***** SUPPLIED RECORDS *****

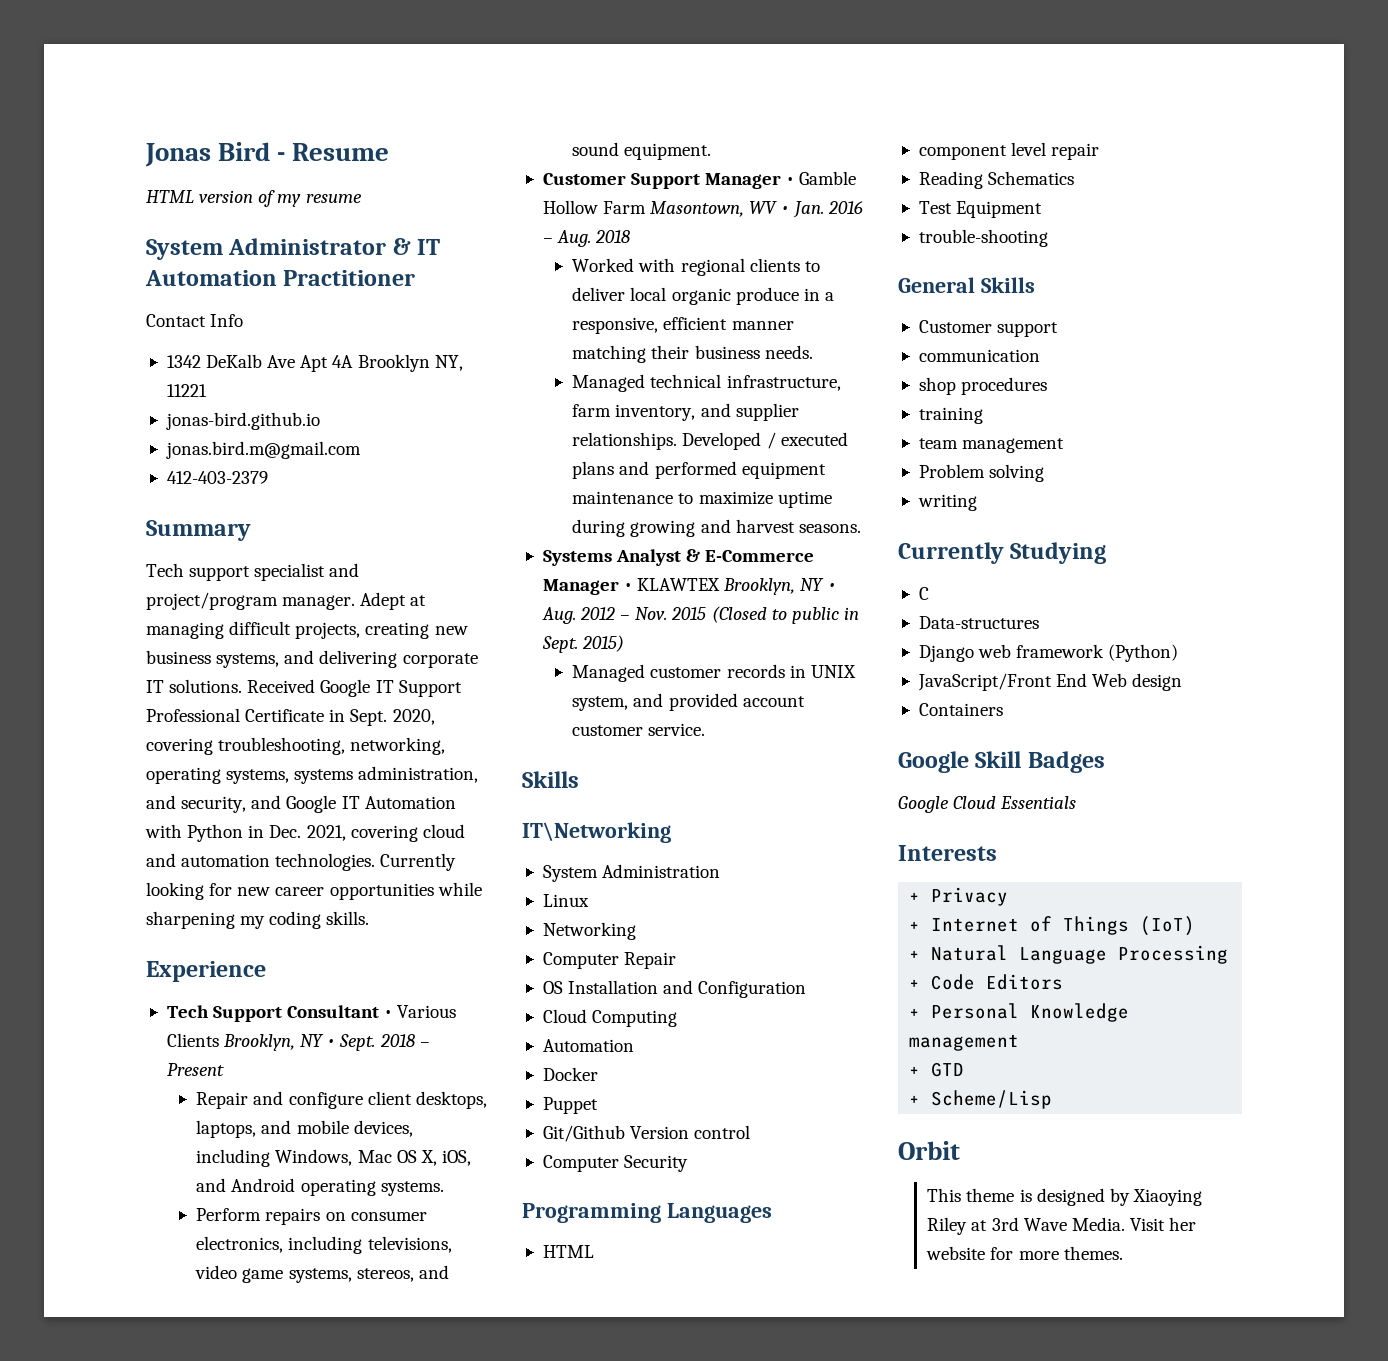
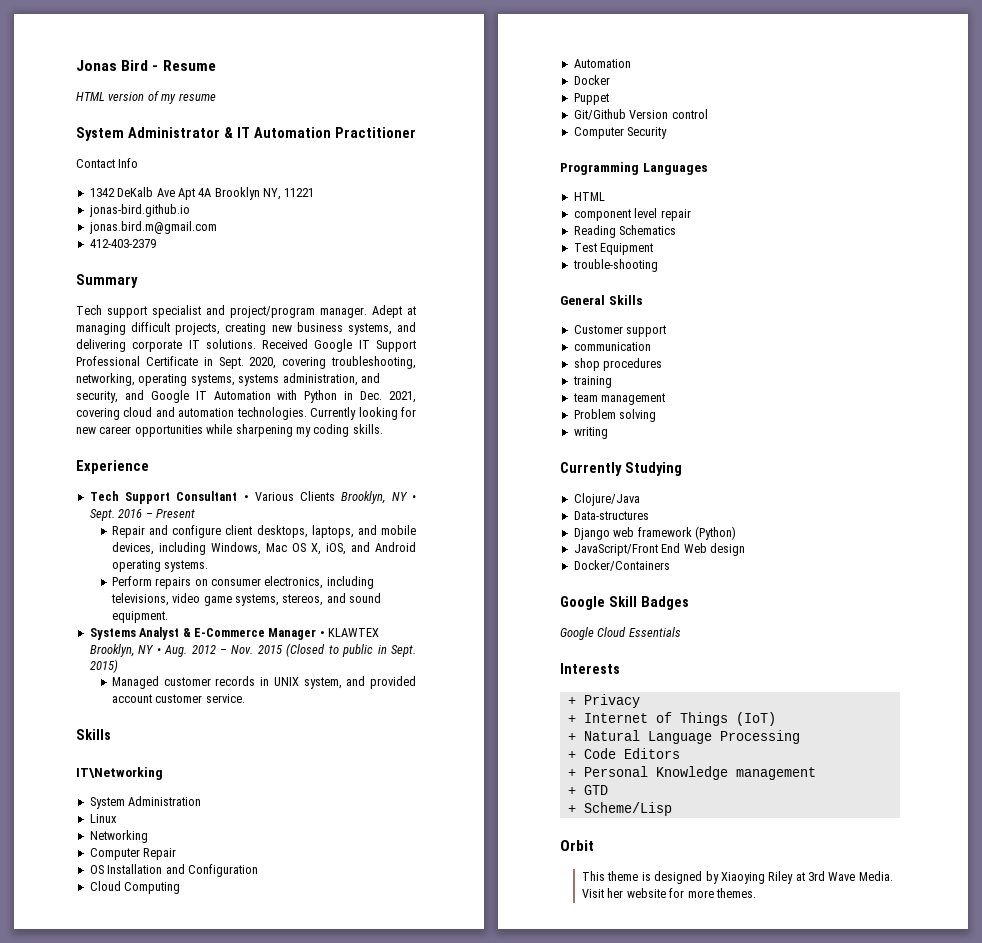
- 2018 – Present
+ 2016 – Present
- Customer Support Manager • Gamble Hollow Farm Masontown, WV • Jan. 2016 – Aug. 2018
- Worked with regional clients to deliver local organic produce in a responsive, efficient manner matching their business needs.
- Managed technical infrastructure, farm inventory, and supplier relationships. Developed / executed plans and performed equipment maintenance to maximize uptime during growing and harvest seasons.
- C
+ Clojure/Java
- Containers
+ Docker/Containers

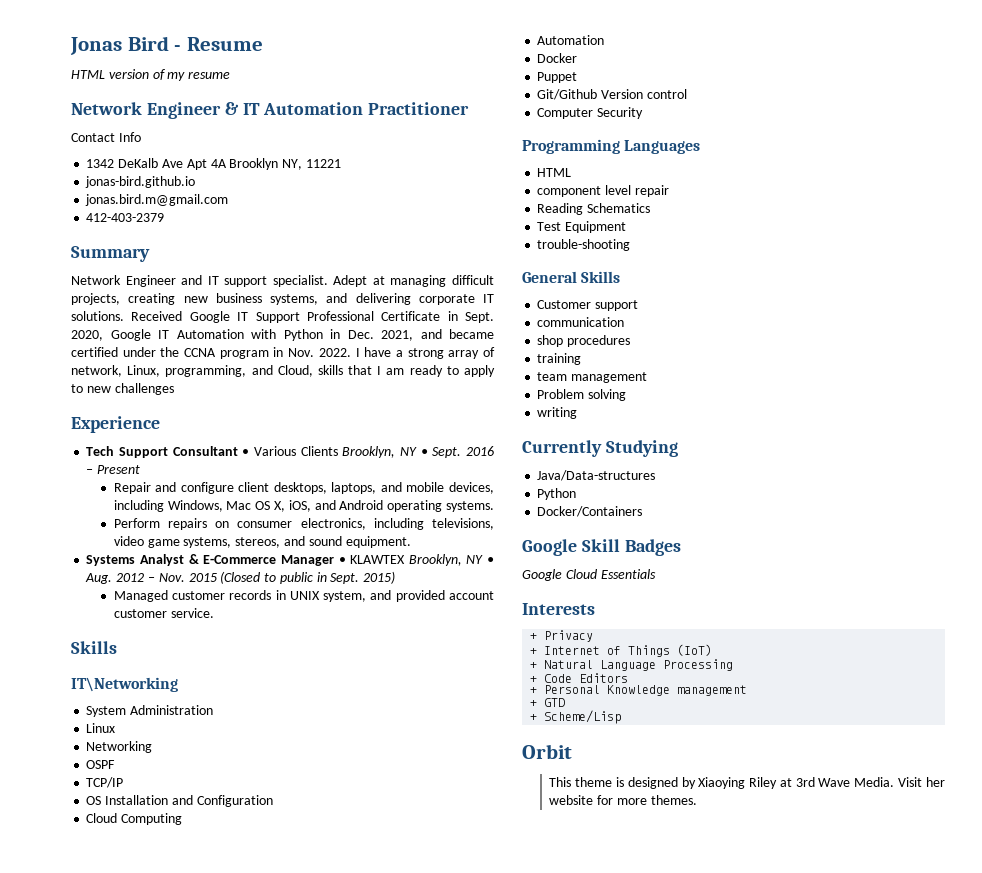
- System Administrator & IT Automation Practitioner
+ Network Engineer & IT Automation Practitioner
- Tech support specialist and project/program manager.
+ Network Engineer and IT support specialist.
- 2020, covering troubleshooting, networking, operating systems, systems administration, and security, and Google IT Automation with Python in Dec. 2021, covering cloud and automation technologies. Currently looking for new career opportunities while sharpening my coding skills.
+ 2020, Google IT Automation with Python in Dec. 2021, and became certified under the CCNA program in Nov. 2022. I have a strong array of network, Linux, programming, and Cloud, skills that I am ready to apply to new challenges
- Computer Repair
+ OSPF
+ TCP/IP
- Clojure/Java
- Data-structures
- Django web framework (Python)
- JavaScript/Front End Web design
+ Java/Data-structures
+ Python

*****

The answer is the complete set of records, copied exactly, with pictures omitted.

TASK RESULT »
- 2018 – Present
+ 2016 – Present
- Customer Support Manager • Gamble Hollow Farm Masontown, WV • Jan. 2016 – Aug. 2018
- Worked with regional clients to deliver local organic produce in a responsive, efficient manner matching their business needs.
- Managed technical infrastructure, farm inventory, and supplier relationships. Developed / executed plans and performed equipment maintenance to maximize uptime during growing and harvest seasons.
- C
+ Clojure/Java
- Containers
+ Docker/Containers

- System Administrator & IT Automation Practitioner
+ Network Engineer & IT Automation Practitioner
- Tech support specialist and project/program manager.
+ Network Engineer and IT support specialist.
- 2020, covering troubleshooting, networking, operating systems, systems administration, and security, and Google IT Automation with Python in Dec. 2021, covering cloud and automation technologies. Currently looking for new career opportunities while sharpening my coding skills.
+ 2020, Google IT Automation with Python in Dec. 2021, and became certified under the CCNA program in Nov. 2022. I have a strong array of network, Linux, programming, and Cloud, skills that I am ready to apply to new challenges
- Computer Repair
+ OSPF
+ TCP/IP
- Clojure/Java
- Data-structures
- Django web framework (Python)
- JavaScript/Front End Web design
+ Java/Data-structures
+ Python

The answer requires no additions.